§ **HOW TO COMPLETE THIS TASK**: Beginning with the line that includes "Altima. 2.5l. Adapter", return every remaining line of the material exactly as it reads, but not the pictures.

§ **TASK MATERIAL**:
____

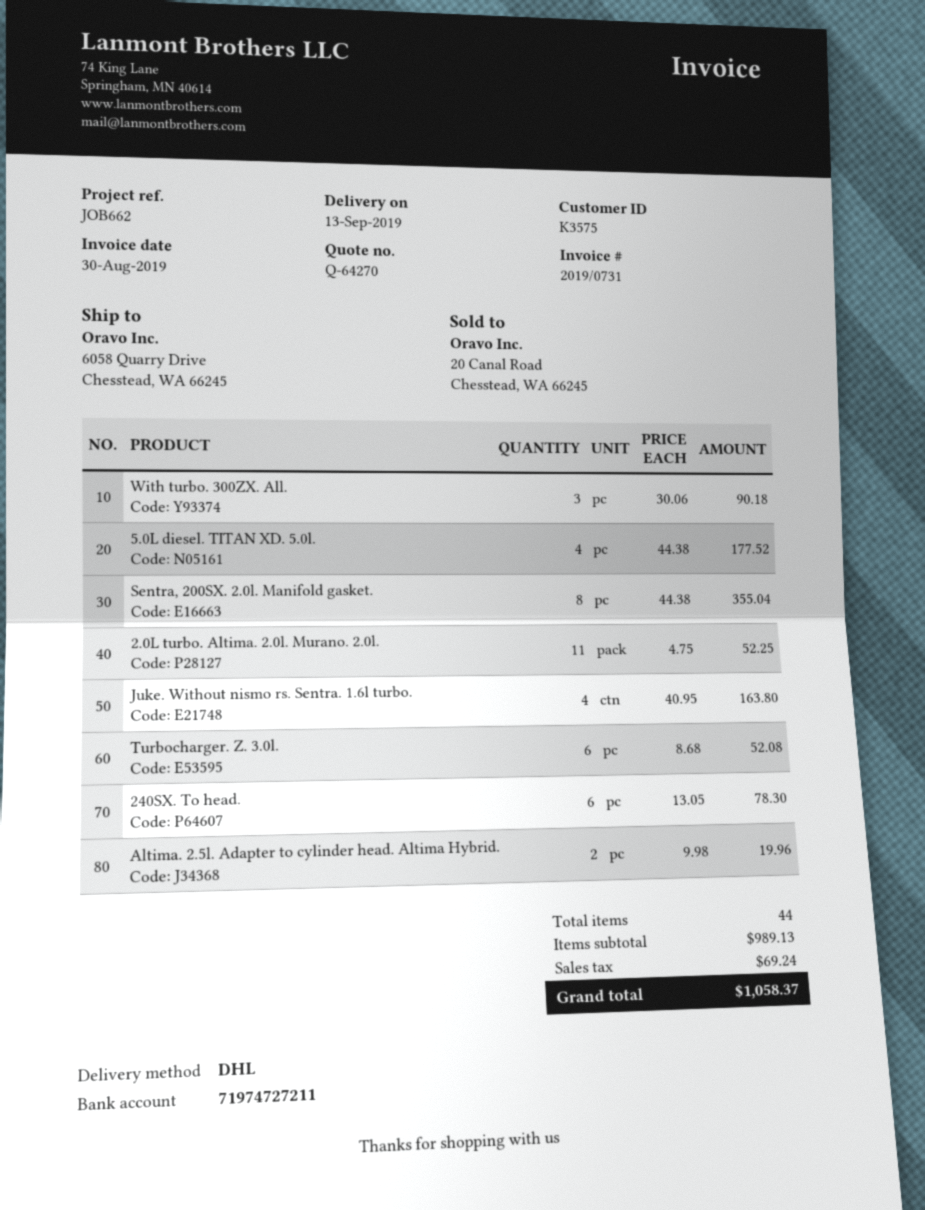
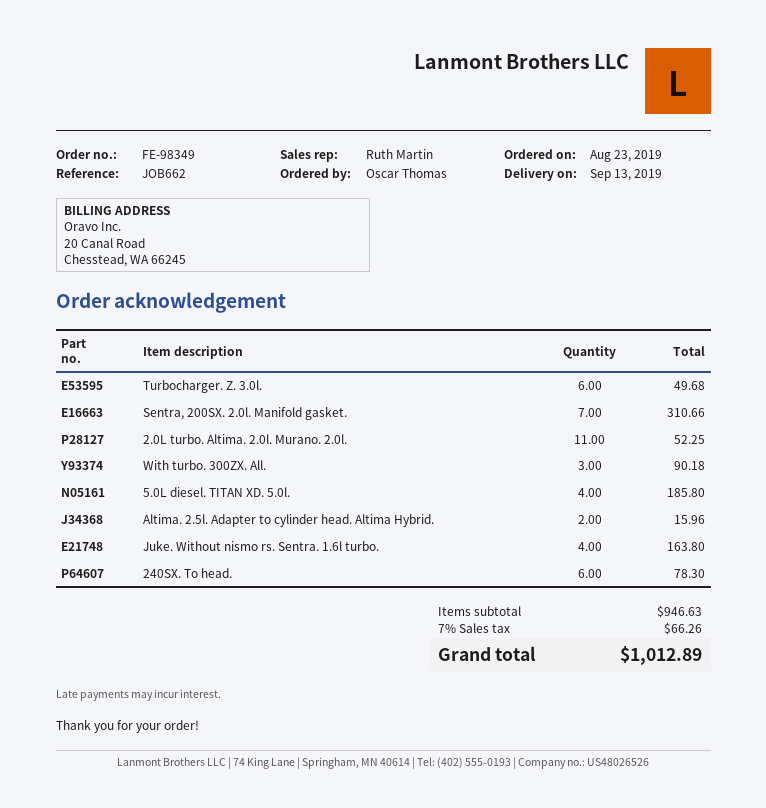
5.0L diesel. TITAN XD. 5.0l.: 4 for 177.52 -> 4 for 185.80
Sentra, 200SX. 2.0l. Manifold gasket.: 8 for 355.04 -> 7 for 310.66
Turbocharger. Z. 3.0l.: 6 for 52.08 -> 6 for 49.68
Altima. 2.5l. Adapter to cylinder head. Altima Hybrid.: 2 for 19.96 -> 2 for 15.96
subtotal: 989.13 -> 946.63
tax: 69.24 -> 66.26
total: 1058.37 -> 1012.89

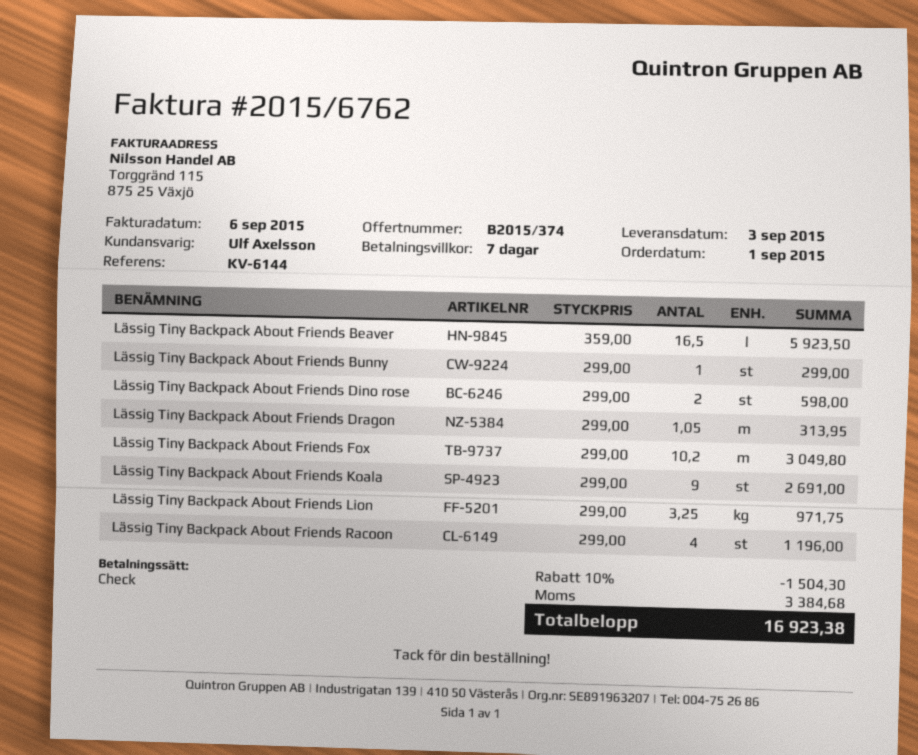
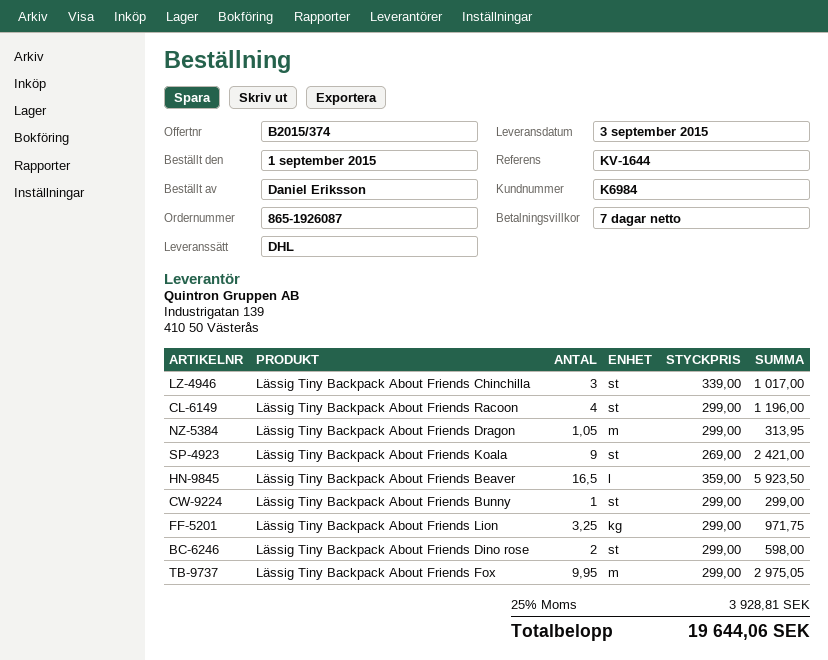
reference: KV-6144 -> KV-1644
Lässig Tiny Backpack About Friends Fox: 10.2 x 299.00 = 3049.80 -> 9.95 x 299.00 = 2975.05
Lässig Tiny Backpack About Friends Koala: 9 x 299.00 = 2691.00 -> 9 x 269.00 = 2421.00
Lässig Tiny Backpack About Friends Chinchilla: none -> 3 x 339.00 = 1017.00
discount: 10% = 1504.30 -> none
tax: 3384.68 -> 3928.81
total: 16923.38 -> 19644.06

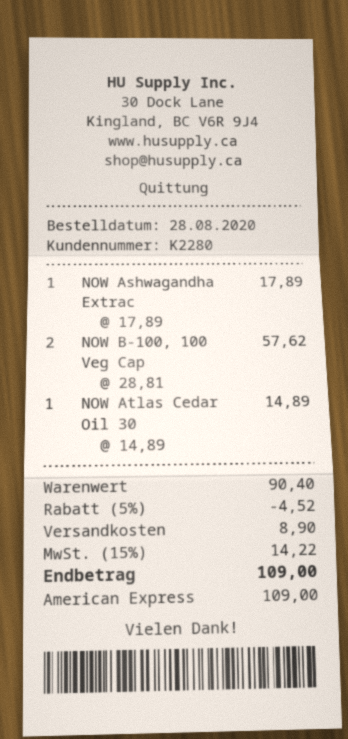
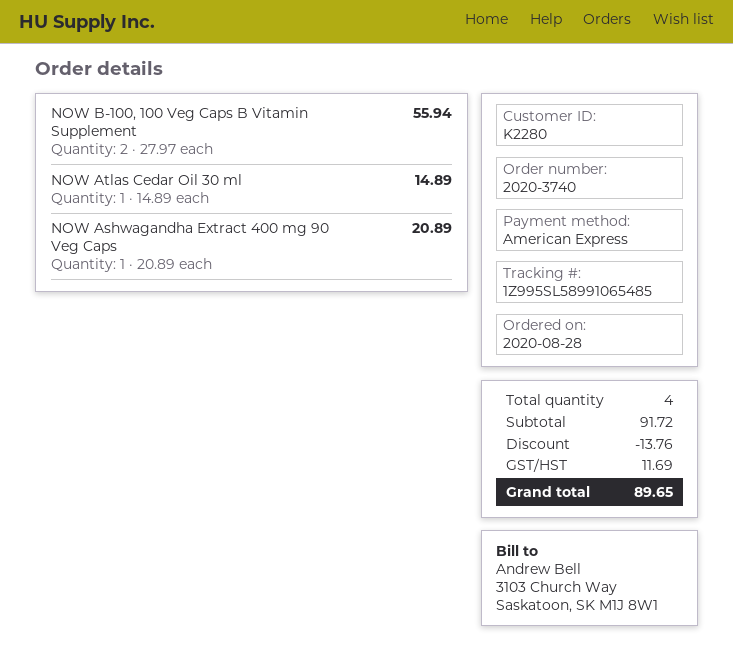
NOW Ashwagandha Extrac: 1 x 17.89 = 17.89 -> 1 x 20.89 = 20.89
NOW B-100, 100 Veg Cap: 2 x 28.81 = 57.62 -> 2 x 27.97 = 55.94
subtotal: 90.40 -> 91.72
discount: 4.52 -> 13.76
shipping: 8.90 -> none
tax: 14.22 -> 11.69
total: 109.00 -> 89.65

____

§ **SOLUTION TO THIS EXERCISE**:
Altima. 2.5l. Adapter to cylinder head. Altima Hybrid.: 2 for 19.96 -> 2 for 15.96
subtotal: 989.13 -> 946.63
tax: 69.24 -> 66.26
total: 1058.37 -> 1012.89

reference: KV-6144 -> KV-1644
Lässig Tiny Backpack About Friends Fox: 10.2 x 299.00 = 3049.80 -> 9.95 x 299.00 = 2975.05
Lässig Tiny Backpack About Friends Koala: 9 x 299.00 = 2691.00 -> 9 x 269.00 = 2421.00
Lässig Tiny Backpack About Friends Chinchilla: none -> 3 x 339.00 = 1017.00
discount: 10% = 1504.30 -> none
tax: 3384.68 -> 3928.81
total: 16923.38 -> 19644.06

NOW Ashwagandha Extrac: 1 x 17.89 = 17.89 -> 1 x 20.89 = 20.89
NOW B-100, 100 Veg Cap: 2 x 28.81 = 57.62 -> 2 x 27.97 = 55.94
subtotal: 90.40 -> 91.72
discount: 4.52 -> 13.76
shipping: 8.90 -> none
tax: 14.22 -> 11.69
total: 109.00 -> 89.65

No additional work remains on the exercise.